Crise franco-italienne, l’idée de la « Border force » décryptée par Bastien Charaudeau-Santomauro

Les frontières sont souvent au coeur des préoccupations. La récente feuille de route du gouvernement en témoigne. Le 26 avril 2023, la première ministre a annoncé le renforcement des contrôles policiers à la frontière franco-italienne et la création d’une force aux frontières, ou « border force » dont on ne connaît pas aujourd’hui les contours. Contrôler les frontières mais à quel prix ?

Ce que l’on observe aux frontières de l’Europe, autant qu’aux frontières de la France, c’est que le droit de demander l’asile est de plus en plus remis en cause. J’aimerais ici rappeler quelques règles juridiques simples et pourtant fondamentales concernant le droit d’asile en Europe.

Contrairement à ce que l’on entend dans certains discours gouvernementaux, le droit d’asile s’applique à nos frontières. Cela signifie que toute personne arrivant à une frontière extérieure ou intérieure de l’UE a le droit de demander l’asile et de voir sa demande examinée par l’État concerné.
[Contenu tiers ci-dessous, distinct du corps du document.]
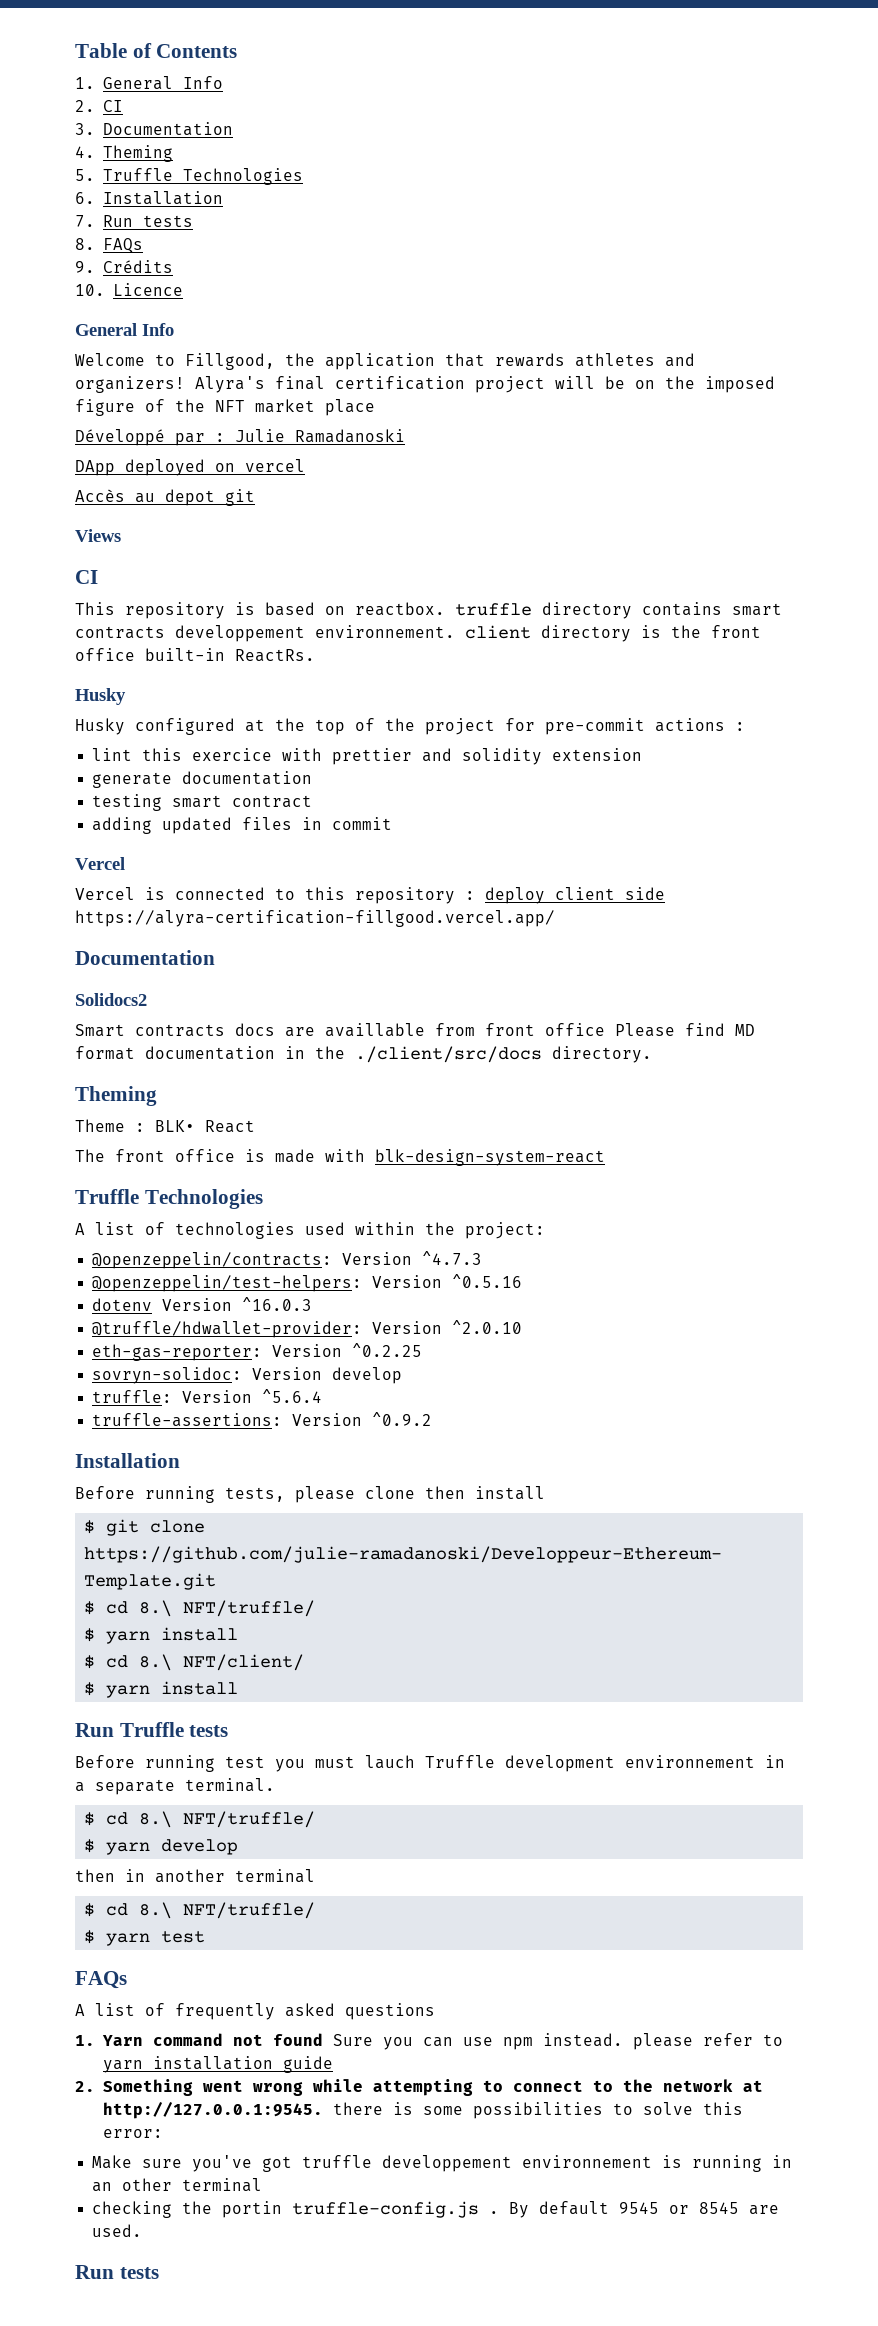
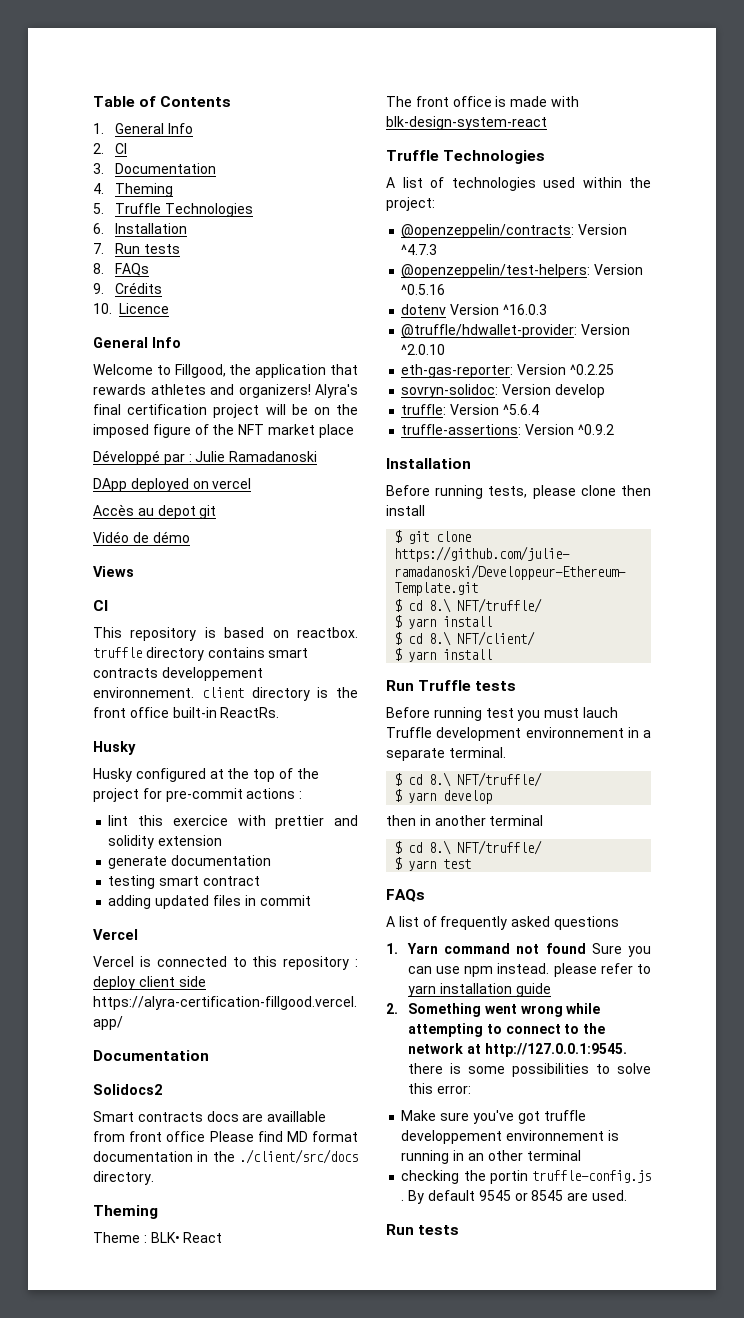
(255, 497) none -> [93,531,190,543] // Vidéo de démo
Un Etat ne peut donc pas refouler sans l’examen individuel approfondi une personne demandant l’asile : c’est vrai à la frontière entre la Grèce et la Turquie, c’est vrai à la frontière entre la France et l’Italie. Le droit de l’UE et le droit français sont très clairs là-dessus. Cette obligation faite aux Etats de traiter les demandes d’asile reçues à leur frontière s’explique selon une double logique.

D’abord, par ce que l’on appelle une juridiction qui établit une responsabilité des Etats en matière de droits fondamentaux. Un Etat est responsable d’une personne dès lors que celle-ci se trouve sur son territoire ou sous le contrôle de ses autorités. C’est bien le cas lorsqu’une personne se présente à une frontière nationale : elle est à un point de passage qui est sur le territoire de l’État et elle fait face à la police aux frontières de cet Etat, laquelle à le sort de cette personne entre ses mains. Le droit d’asile s’applique à la frontière.

Ensuite, le droit de demander l’asile doit être inconditionnel. En effet, par définition un réfugié ne peut pas se prévaloir de la protection de son Etat d’origine qui peut même être responsable des persécutions qu’il subit. Et si l’on appliquait les règles classiques concernant l’entrée des étrangers, la détention de documents de voyage, de visa, on courrait le risque de renvoyer une personne vers une situation dangereuse. Le droit d’asile suppose donc que l’on prenne le temps de l’accueil, quitte à établir par la suite qu’une personne ne répond pas aux critères.


En somme, pouvoir demander l’asile à la frontière d’un Etat comme la France c’est la condition sine qua non d’un droit d’asile effectif. Et il serait d’ailleurs utile que la nouvelle force aux frontières soit formée sur ces questions.